Gewinne in den Schwellenländern wachsen stark

Schlagworte: ,
Viele Schwellenländer haben noch Möglichkeiten, in der Wertschöpfungskette nach oben zu steigen. Sie können ihren Kapitalstock vertiefen, was zu mehr Produktivität führt.

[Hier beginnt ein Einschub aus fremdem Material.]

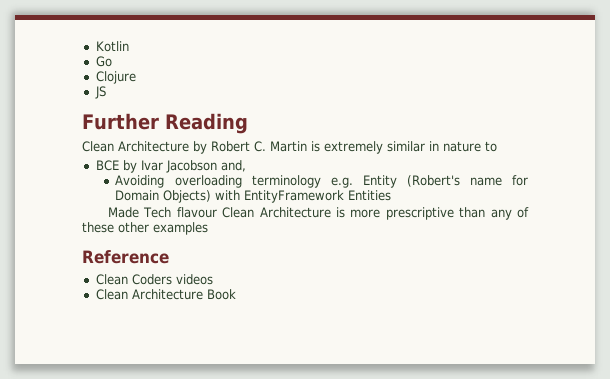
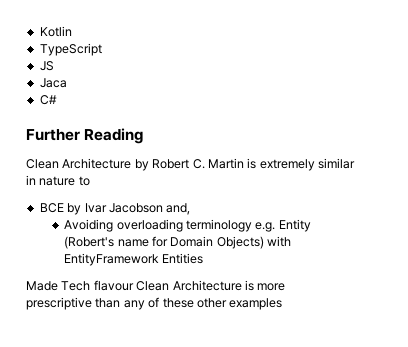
- Go
- Clojure
+ TypeScript
+ Jaca
+ C#
- Reference
- Clean Coders videos
- Clean Architecture Book

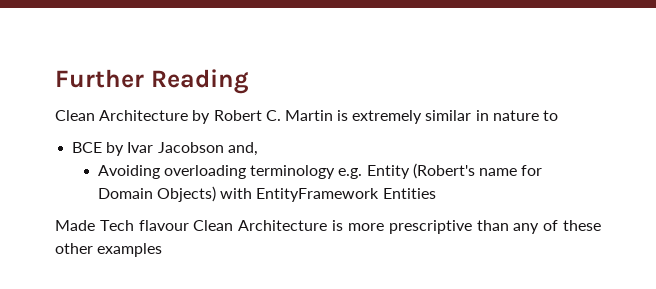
- Kotlin
- TypeScript
- JS
- Jaca
- C#

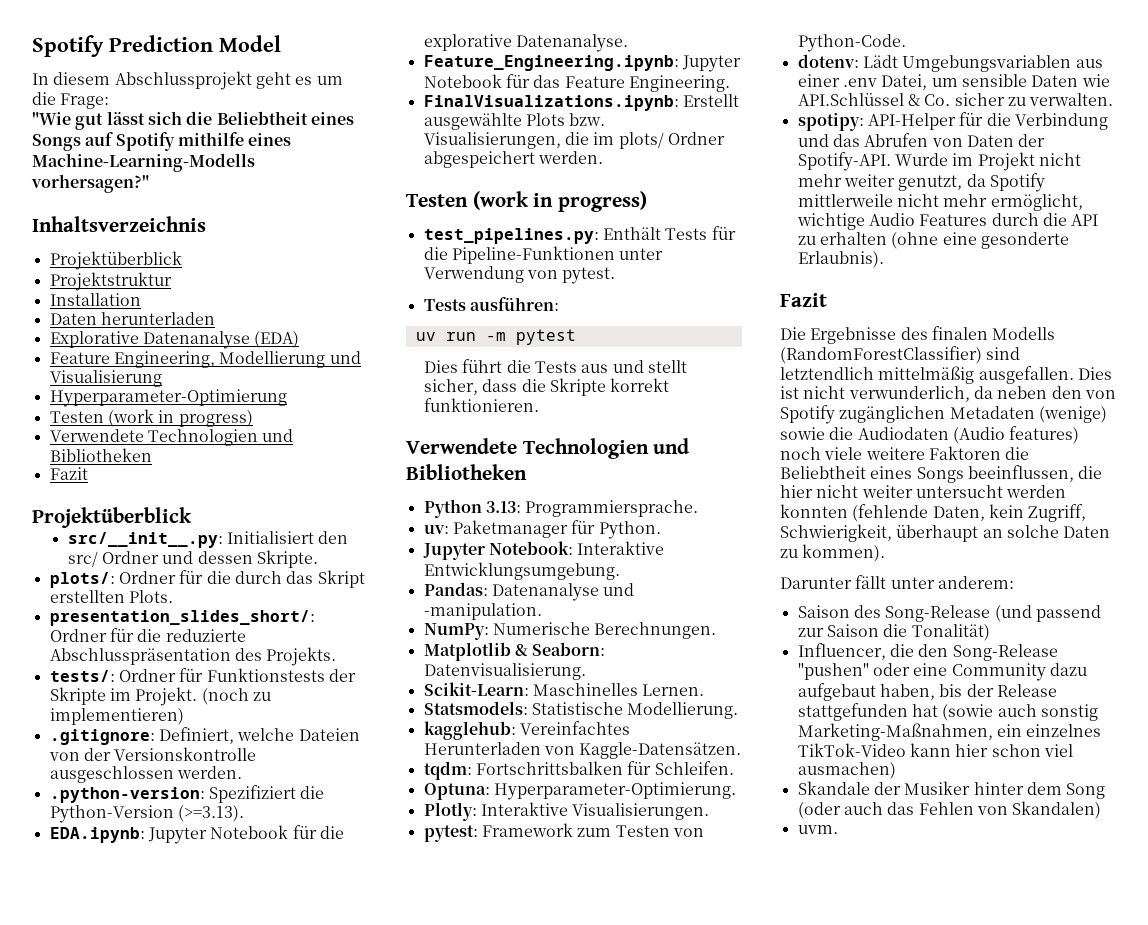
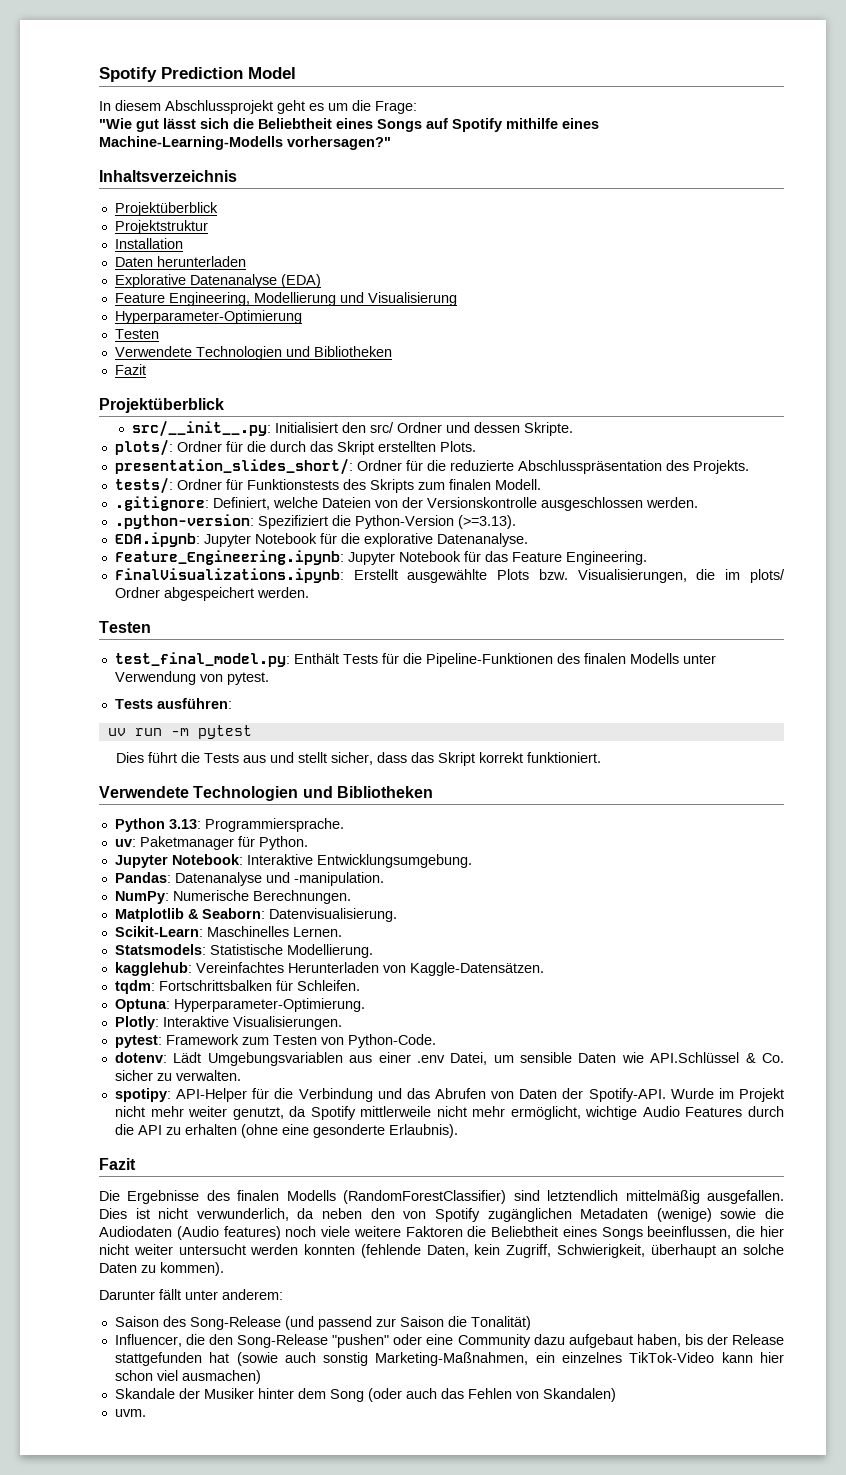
  Hyperparameter-Optimierung
- Testen (work in progress)
+ Testen
- tests/: Ordner für Funktionstests der Skripte im Projekt. (noch zu implementieren)
+ tests/: Ordner für Funktionstests des Skripts zum finalen Modell.
  FinalVisualizations.ipynb: Erstellt ausgewählte Plots bzw. Visualisierungen, die im plots/ Ordner abgespeichert werden.
- Testen (work in progress)
- test_pipelines.py: Enthält Tests für die Pipeline-Funktionen unter Verwendung von pytest.
+ Testen
+ test_final_model.py: Enthält Tests für die Pipeline-Funktionen des finalen Modells unter Verwendung von pytest.
- Dies führt die Tests aus und stellt sicher, dass die Skripte korrekt funktionieren.
+ Dies führt die Tests aus und stellt sicher, dass das Skript korrekt funktioniert.

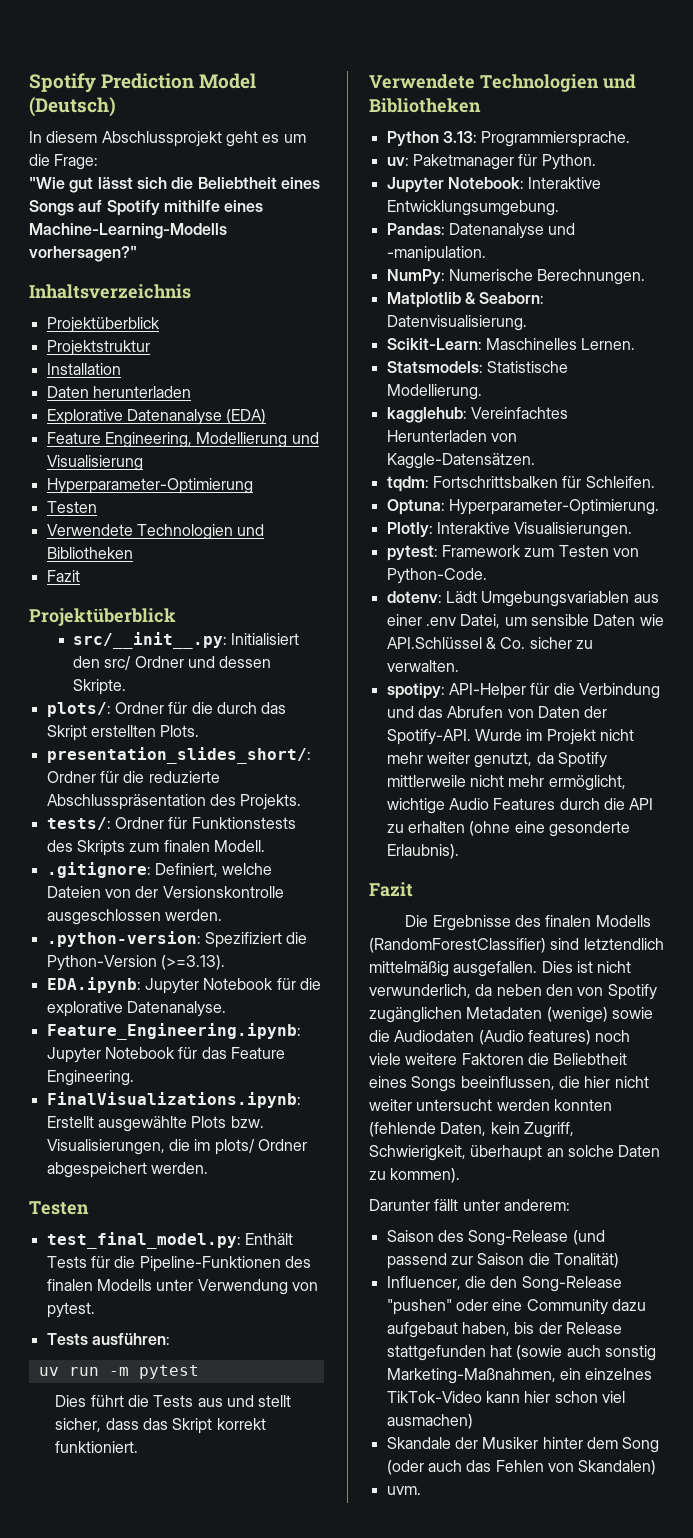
- Spotify Prediction Model
+ Spotify Prediction Model (Deutsch)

in seinen aktuellen „Market Notes“ hebt David
Lafferty, Chefstratege von Natixis Investment Managers, das starke
Gewinnwachstum der Unternehmen in den Schwellenländern hervor. Der MSCI
Emerging Markets Aktienindex notiere bei dem 13fachen der “Trailing
Earnings” und dem 12,6fachen der „Forward Earnings“. „Das ist weder
billig noch teuer“, so Lafferty. Die durchschnittliche jährliche
Wachstumsrate liege aber für den MSCI EM, auf drei Jahre prognostiziert,
bei 14 Prozent. Für den S+P 500 liege die entsprechende CAGR-Größe bei 9
Prozent.

Lafferty: „Die entwickelten Volkswirtschaften
USA, Europa und Japan sind nach wie vor gefangen in erheblichen
angebotsseitigen Beschränkungen – vor allem was die Demographie, das
Arbeits­kräftewachstum und die Produktivität betrifft.“

 Die meisten Schwellenländer hingegen hätten noch
viel Potenzial, in der Wertschöpfungskette nach oben zu steigen. Sie
könnten ihren Kapitalstock vertiefen (mehr Technologie, Roboter,
anspruchsvollere Fertigung, Infrastruktur usw.), was zu einer höheren
Produktivität führe. In den letzten 15 Jahren habe sich in der EM
bereits ein Wandel vollzogen. Die Abhängigkeit von den Rohstoffpreisen
sei zurückgegangen, und viele Schwellenländer seien jetzt stärker in
globale Produktionsprozesse, Lieferketten und Handel integriert.